Cevap :
II. Meşrutiyet (1908-1918)
Avrupa’daki “Jön Türkler” hareketi, nihayet II. Abdülhamid’i tahtan indirdi ve 1908’de ikinci kez meşrutiyet ilan edildi. Bu Meşrutiyet yalnız siyasî bir değişme değil, aynı zamanda Avrupalılaşan bir fikir faaliyetinin başlangıcı idi.
Bu dönemde batılılaşma düşüncesi sistematik hale getirilmiş ve toplumunun birinci sorunu olarak sunulmuştur. (9)
II. Meşrutiyet dönemi, Türkiye tarihinde eğitim üzerinde en çok yazının yazıldığı ve tartışıldığı ve eğitim sorunları ile en çok ilgilenilen ve deneyimler kazanılan bir dönem olmuştur.

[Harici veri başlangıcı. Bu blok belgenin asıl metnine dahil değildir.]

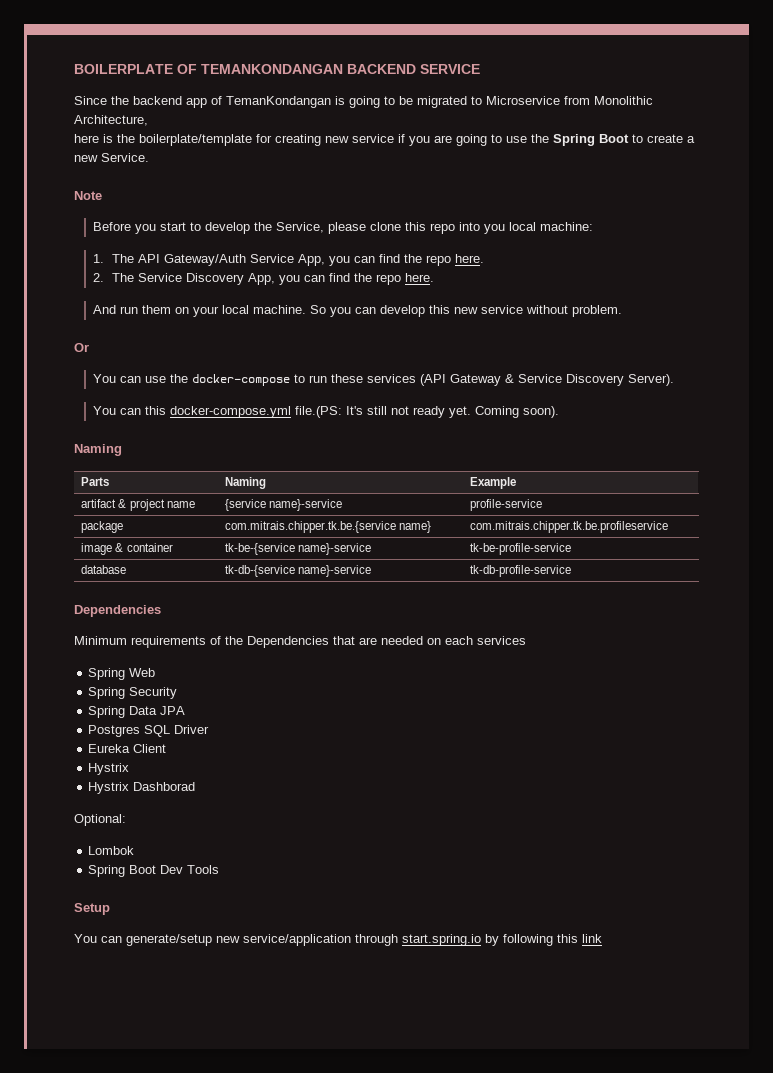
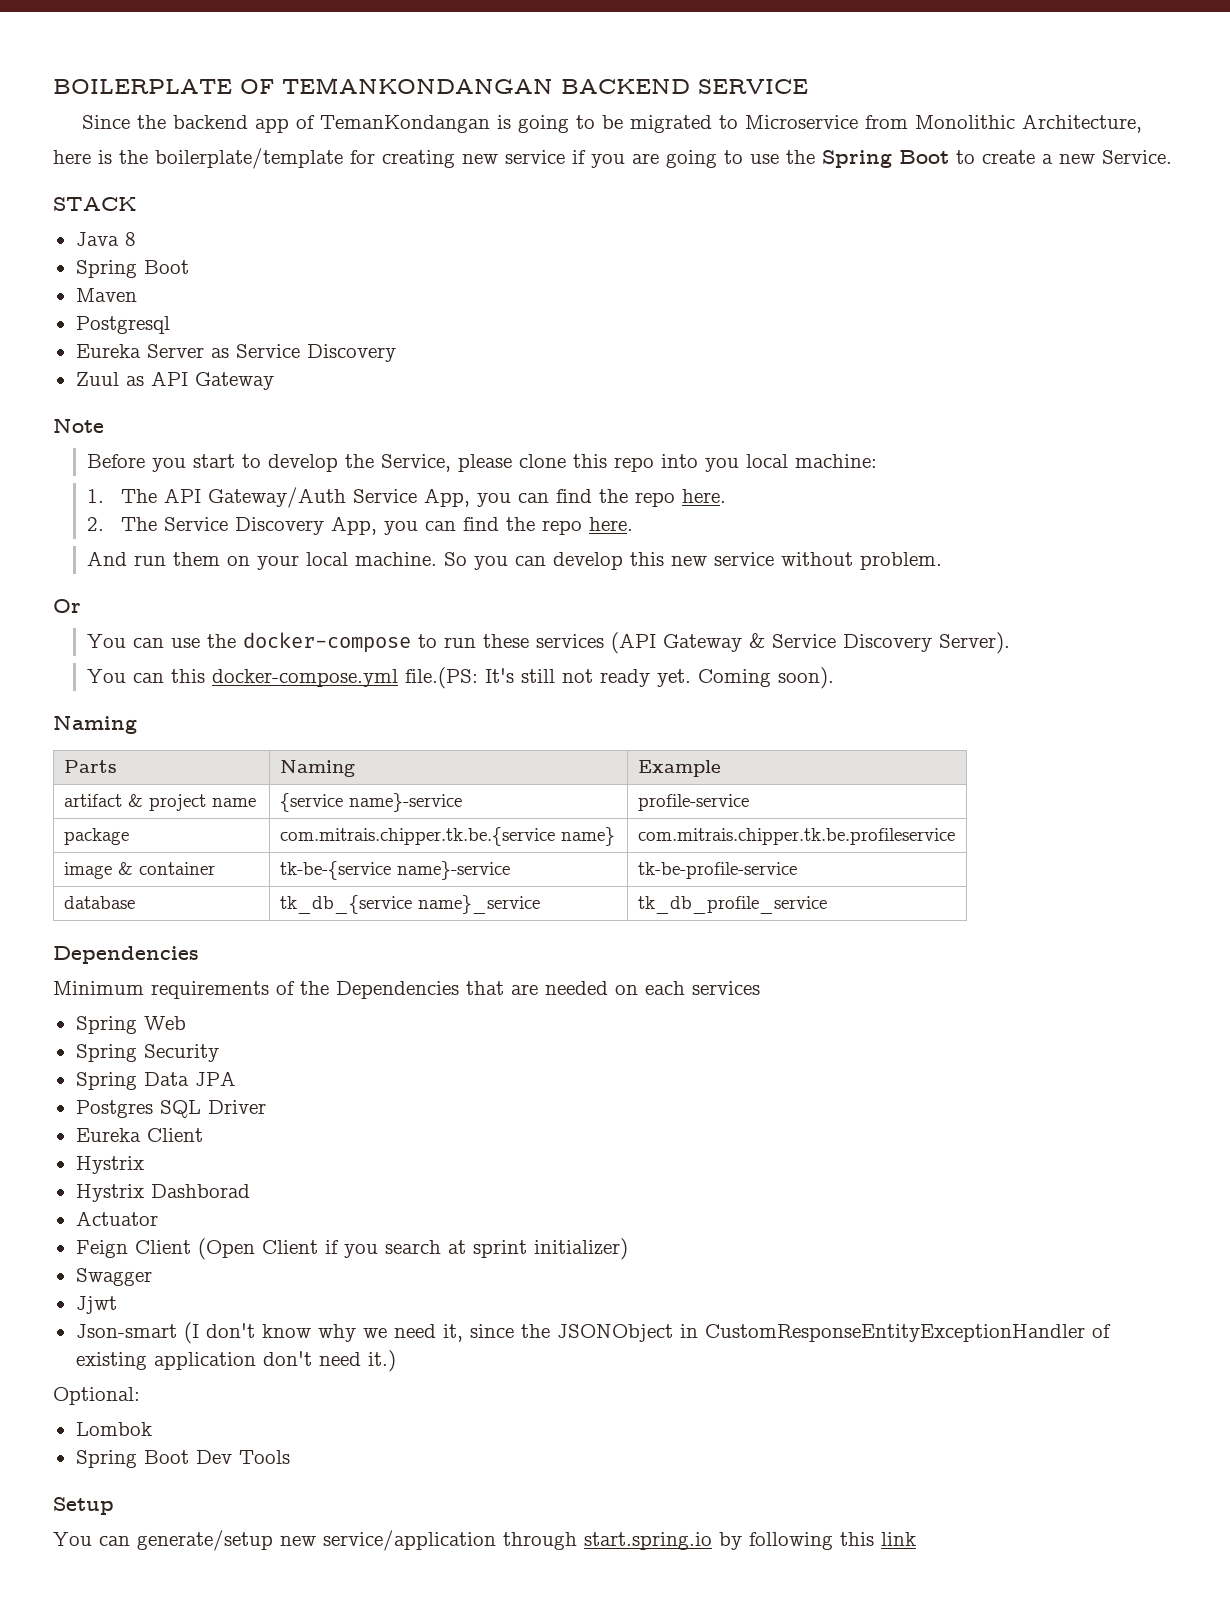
(149, 157) none -> [53,197,136,211] [75,232,136,246] [75,260,189,278] [75,288,137,302] [75,316,170,334] [75,344,396,362] [75,371,274,390] // STACK // Java 8 // Spring Boot // Maven // Postgresql // Eureka Server as Service Discovery // Zuul as API Gateway
[225,565,372,577] [470,565,572,577] tk-db-{service name}-service | tk-db-profile-service -> [279,895,540,914] [637,896,827,914] tk_db_{service name}_service | tk_db_profile_service
(196, 786) none -> [75,1211,158,1226] [75,1238,628,1260] [75,1268,152,1286] [75,1296,117,1314] [75,1322,1111,1344] [75,1350,396,1372] // Actuator // Feign Client (Open Client if you search at sprint initializer) // Swagger // Jjwt // Json-smart (I don't know why we need it, since the JSONObject in CustomResponseEntityExceptionHandler of existing application don't need it.)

Bu dönemde sistemsiz de olsa bütün çağdaş düşünceler Türkiye’ye aktarılmaya çalışılmıştır.
Eğitim düşüncesi alanında gerek batıdan gelen süreli yayınlar gerekse de Avrupa giden yabancı öğrenciler ve araştırmacıların eser ve makaleleri, Bulgarcadan çevrilen eserler vs. pedagoji denilen kavramı Türkiye’ye en iyi şekilde yansıtma fırsatı bulmuştur. (10)
1918 yılına kadar süren II. Meşrutiyet, yenileşme açısından yoğun bir Tartışma ve uygulama dönemi olmuştur. Yapılan reformlar ve yaratılan Hürriyet ortamı itibarıyla adeta Cumhuriyetin laboratuvarı işlevini görmüştür.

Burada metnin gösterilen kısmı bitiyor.